This is the political season so it only follows that the  hard questions are not answered.
Instead the the question they wished was asked is answered. 

The voltage divider suggestion is a good idea.  I would use the two types of resistors in a non inverting R1/R2 op amp circuit and then test with R2/R1 comparing frequency response. This would make it independent of probe effects.  It certainly appears that some quality of this resistor is able to fool a simple capacitance meter. If this is a real real it should show up in the frequency response of an op amp. If it is capacitive I would think the model would be a spiral capacitor. I would heat both resistors with a torch to burn off the enamel and see how many spirals it has. It might give some clue. The ceramic may have some unknown quality.  Wouldn't be surprised if it was filled with some waste from another process, like they did with sheetrock.

[Seekonk]

I have operated 1/4W CF resistors at currents that made them glow red. After an hour the enamel was burned off, but resistance had changed less then 1%.  Don't think a torch would do any damage.

[The Doktor]

Jaunty, don't know where you're located, but I'm in NJ, USA. I've got a few month old DER-EE DE-5000 and lots of free time. I'd be happy to measure a few of each type if you wanted to send them to me. If you're not in USA, you can probably get a similar offer from somebody closer, just post a request in this thread.

Ed

[jaunty]

yes - sure- i'm in california... shoot me your address (there's PM on this thing right??) - would be fun - who knows... i'm hoping to uncover the big chinese resistor conspiracy (haha)...

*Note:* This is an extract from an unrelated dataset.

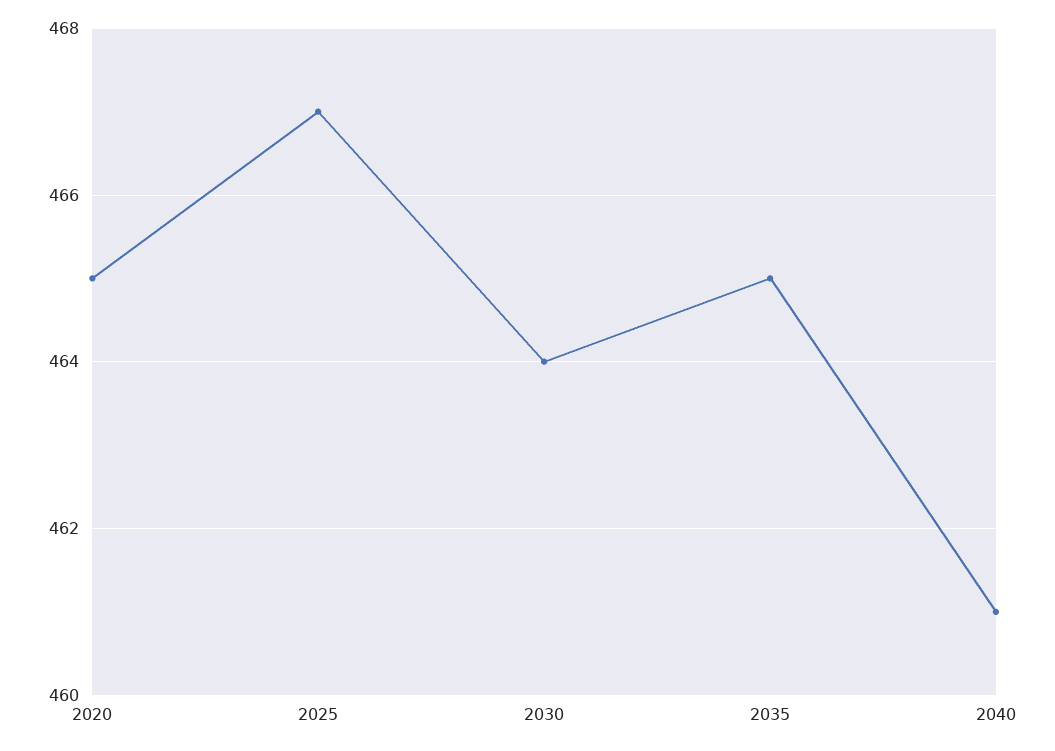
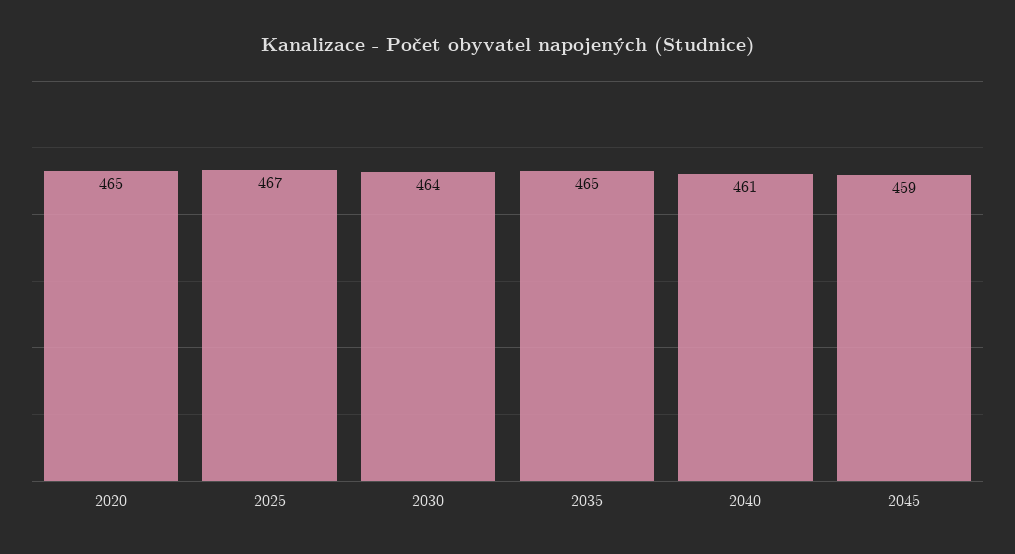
2045: none -> 459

Jaunty, don't know where you're located, but I'm in NJ, USA. I've got a few month old DER-EE DE-5000 and lots of free time. I'd be happy to measure a few of each type if you wanted to send them to me. If you're not in USA, you can probably get a similar offer from somebody closer, just post a request in this thread.

Ed

[edavid]

yes if you refer to a common design model for such resistors and limit your understanding to such published data tables, then you can refute anything you want. So the problem must be my crappy meter...
even if i weren't using a 'high end' meter and it was just a cheap $100 chinese affair and not a $400 meter- it wouldn't make any difference.

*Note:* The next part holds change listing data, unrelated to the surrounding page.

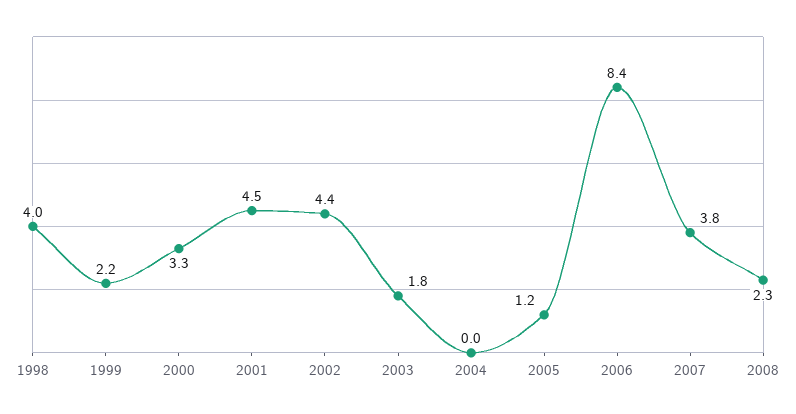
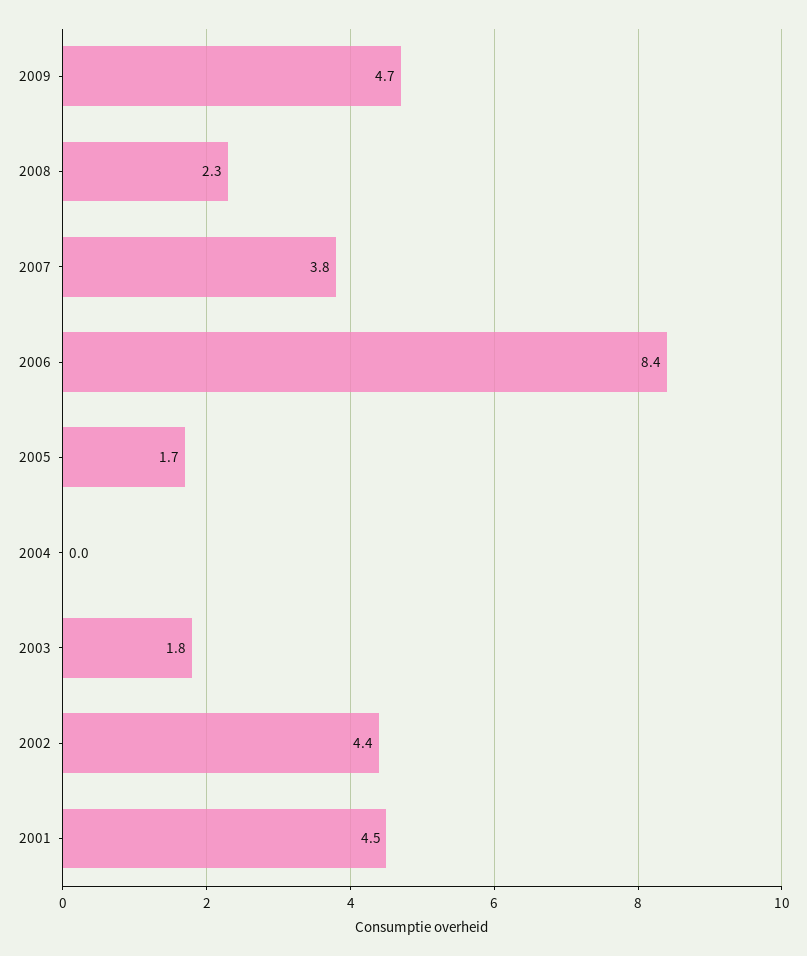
1998: 4 -> none
1999: 2.2 -> none
2000: 3.3 -> none
2005: 1.2 -> 1.7
2009: none -> 4.7

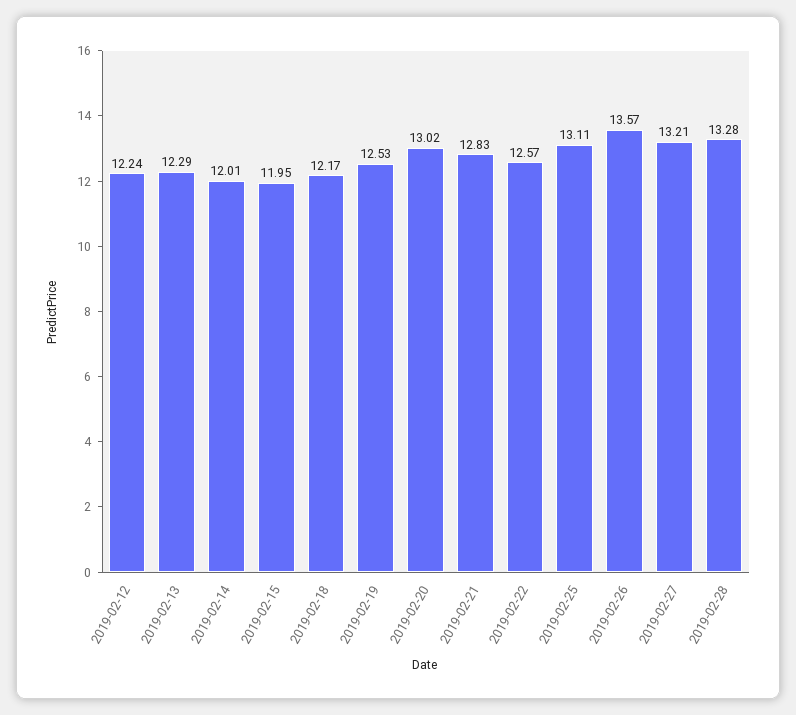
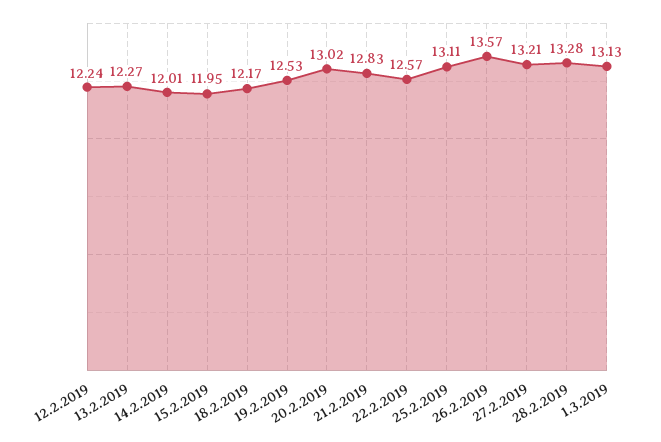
2019-02-13: 12.29 -> 12.27
1.3.2019: none -> 13.13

This is a misconception you have... that meters having a C function, can be measured on a single scale from "crappy" to "high end".   For the measurement you are talking about, the best DMM is not as good as the crappiest LCR meter.  A simple RC bridge would also be much better than your DMM.  The TX1 is just incapable of making an accurate measurement in this situation.

[wraper]

So the problem must be my crappy meter...
even if i weren't using a 'high end' meter and it was just a cheap $100 chinese affair and not a $400 meter- it wouldn't make any difference. The result would still be completely objective... (as mentioned previously) i am simply curious what gives these resistors such a different property to the others...

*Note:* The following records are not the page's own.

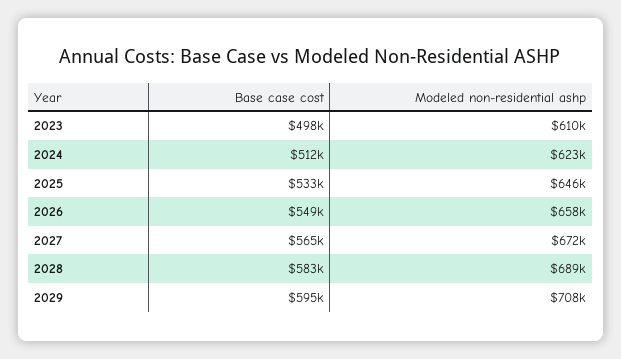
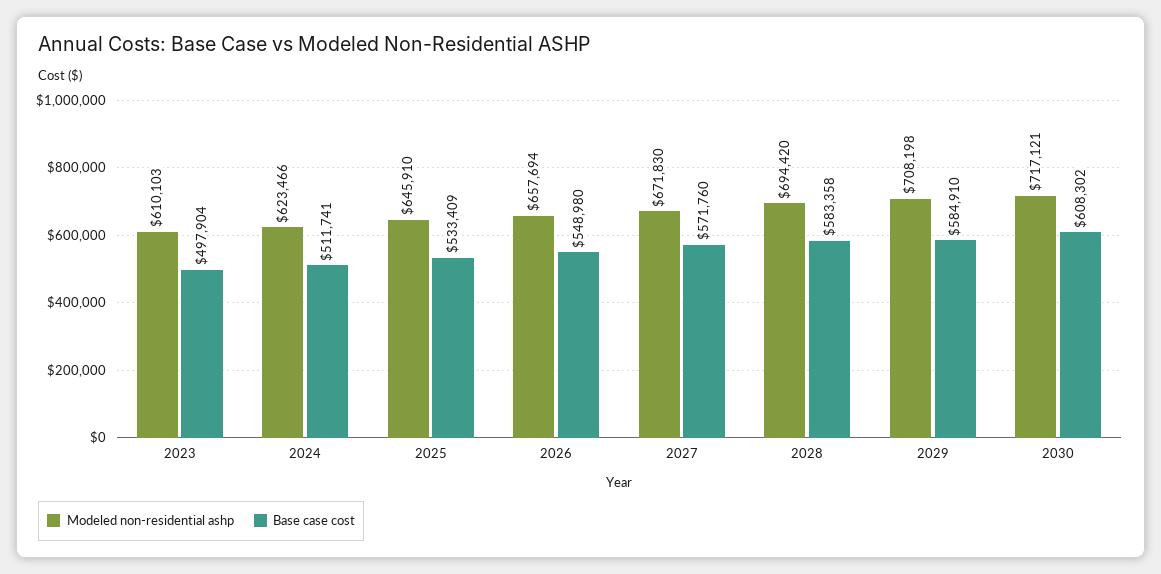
Base case cost, 2027: 565000 -> 571760
Modeled non-residential ashp, 2028: 689000 -> 694420
Base case cost, 2029: 595000 -> 584910
Modeled non-residential ashp, 2030: none -> 717121
Base case cost, 2030: none -> 608302

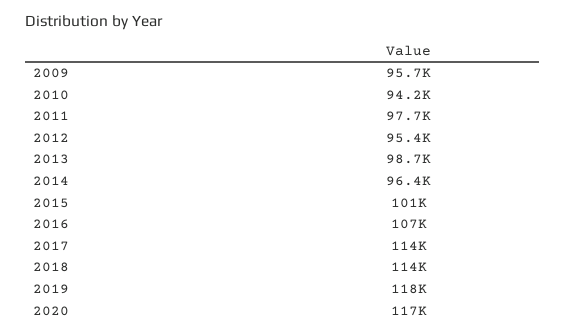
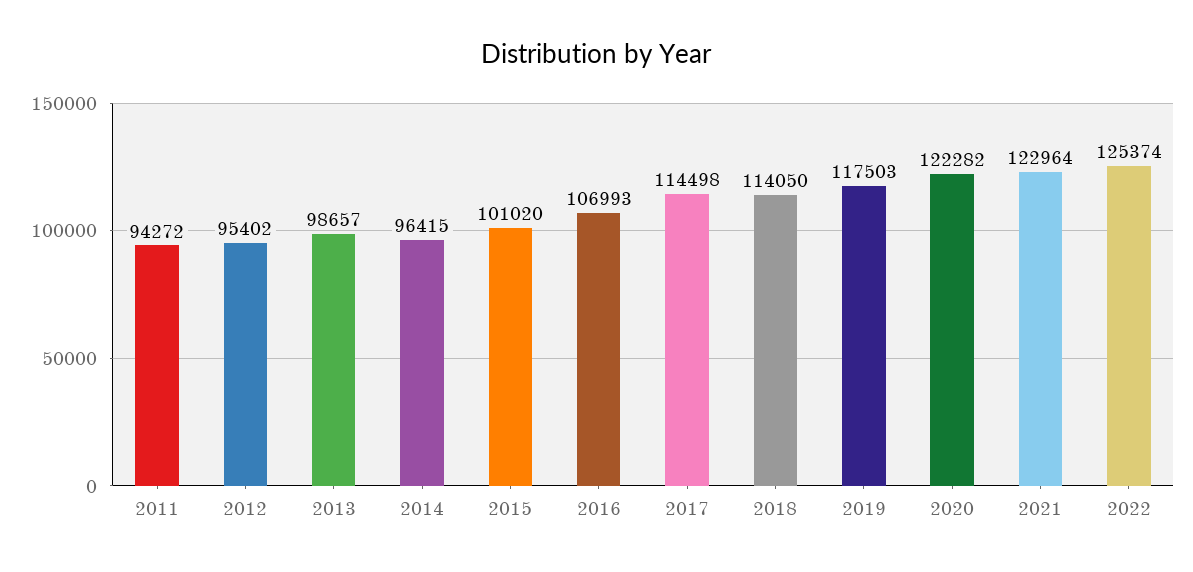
2009: 95700 -> none
2010: 94200 -> none
2011: 97700 -> 94272
2020: 117000 -> 122282
2021: none -> 122964
2022: none -> 125374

The problem is not in the meter indeed. But between the chair and the meter. There is no problem in the multimeter because it is incapable of measuring anything other than capacitors on the capacitance range. How it will fail to do this depends. A bit different resistance or a bit of inductance in the resistor can make it fail to measure with very different results. When this "something" is on the border in which auto-range starts acting, you might not get any stable results at all but just display flashing some different nonsense all of the time.

[jaunty]

yes if you refer to a common design model for such resistors and limit your understanding to such published data tables, then you can refute anything you want. So the problem must be my crappy meter...
even if i weren't using a 'high end' meter and it was just a cheap $100 chinese affair and not a $400 meter- it wouldn't make any difference.

This is a misconception you have... that meters having a C function, can be measured on a single scale from "crappy" to "high end".   For the measurement you are talking about, the best DMM is not as good as the crappiest LCR meter.  A simple RC bridge would also be much better than your DMM.  The TX1 is just incapable of making an accurate measurement in this situation.

gosh-i'm not certain why it would matter...  you're saying it's measuring a difference that doesn't actually exist...? that if a meter sees a difference then the circuit will not?

[jaunty]

The problem is not in the meter indeed. But between the chair and the meter. There is no problem in the multimeter because it is incapable of measuring anything other than capacitors on the capacitance range. How it will fail to do this depends. A bit different resistance or a bit of inductance in the resistor can make it fail to measure with very different results. When this "something" is on the border in which auto-range starts acting, you might not get any stable results at all but just display flashing some different nonsense all of the time.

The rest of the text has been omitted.